Your assignment: If a line in the data holds "Development", copy that line out in full.

====== Exercise inputs ======

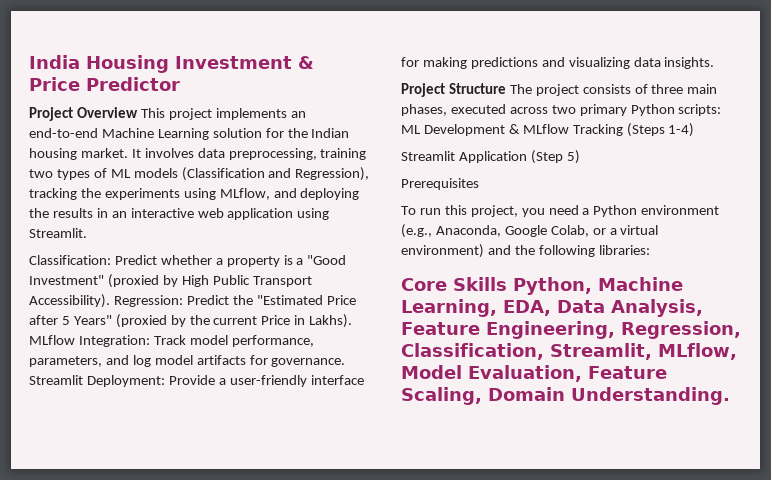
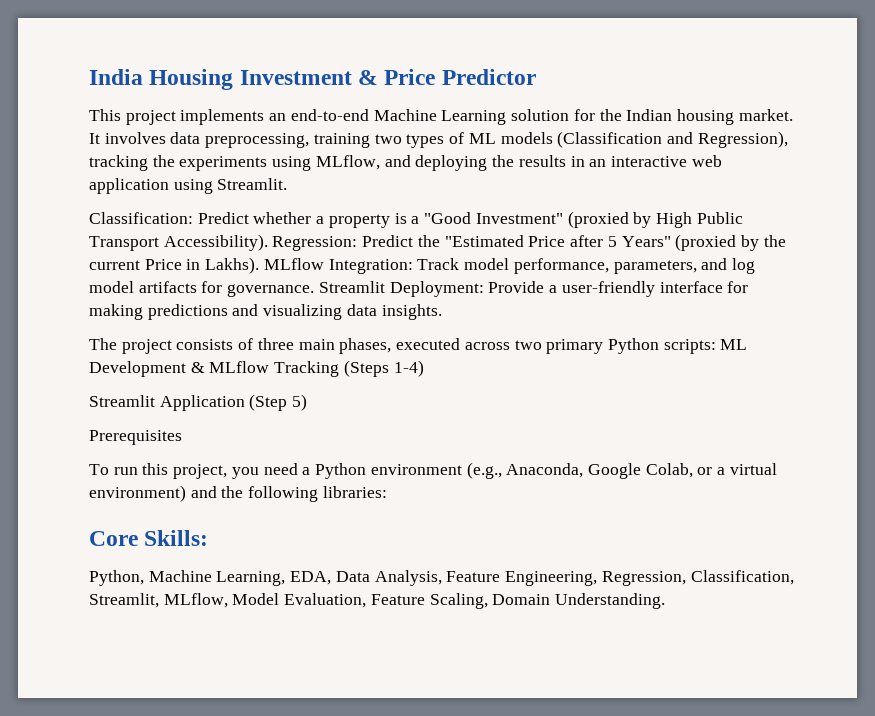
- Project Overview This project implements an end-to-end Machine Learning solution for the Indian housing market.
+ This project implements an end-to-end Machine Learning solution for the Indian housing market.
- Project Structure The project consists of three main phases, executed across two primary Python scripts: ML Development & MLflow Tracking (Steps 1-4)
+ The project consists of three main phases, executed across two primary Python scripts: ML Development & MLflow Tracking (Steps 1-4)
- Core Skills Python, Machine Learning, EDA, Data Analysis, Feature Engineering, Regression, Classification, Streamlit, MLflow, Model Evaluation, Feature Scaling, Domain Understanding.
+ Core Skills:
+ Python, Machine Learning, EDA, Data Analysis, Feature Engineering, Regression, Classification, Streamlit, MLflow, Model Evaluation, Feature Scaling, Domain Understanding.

======
====== Exercise inputs ======

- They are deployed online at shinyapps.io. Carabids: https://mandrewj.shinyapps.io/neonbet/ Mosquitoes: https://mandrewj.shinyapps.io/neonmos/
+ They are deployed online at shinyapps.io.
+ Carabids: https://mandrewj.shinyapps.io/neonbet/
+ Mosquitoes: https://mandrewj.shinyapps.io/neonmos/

======
====== Exercise inputs ======

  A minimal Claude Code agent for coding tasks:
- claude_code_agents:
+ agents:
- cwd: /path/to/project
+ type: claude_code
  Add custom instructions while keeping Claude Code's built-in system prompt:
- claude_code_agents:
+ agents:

======

Exercise response:
- Project Structure The project consists of three main phases, executed across two primary Python scripts: ML Development & MLflow Tracking (Steps 1-4)
+ The project consists of three main phases, executed across two primary Python scripts: ML Development & MLflow Tracking (Steps 1-4)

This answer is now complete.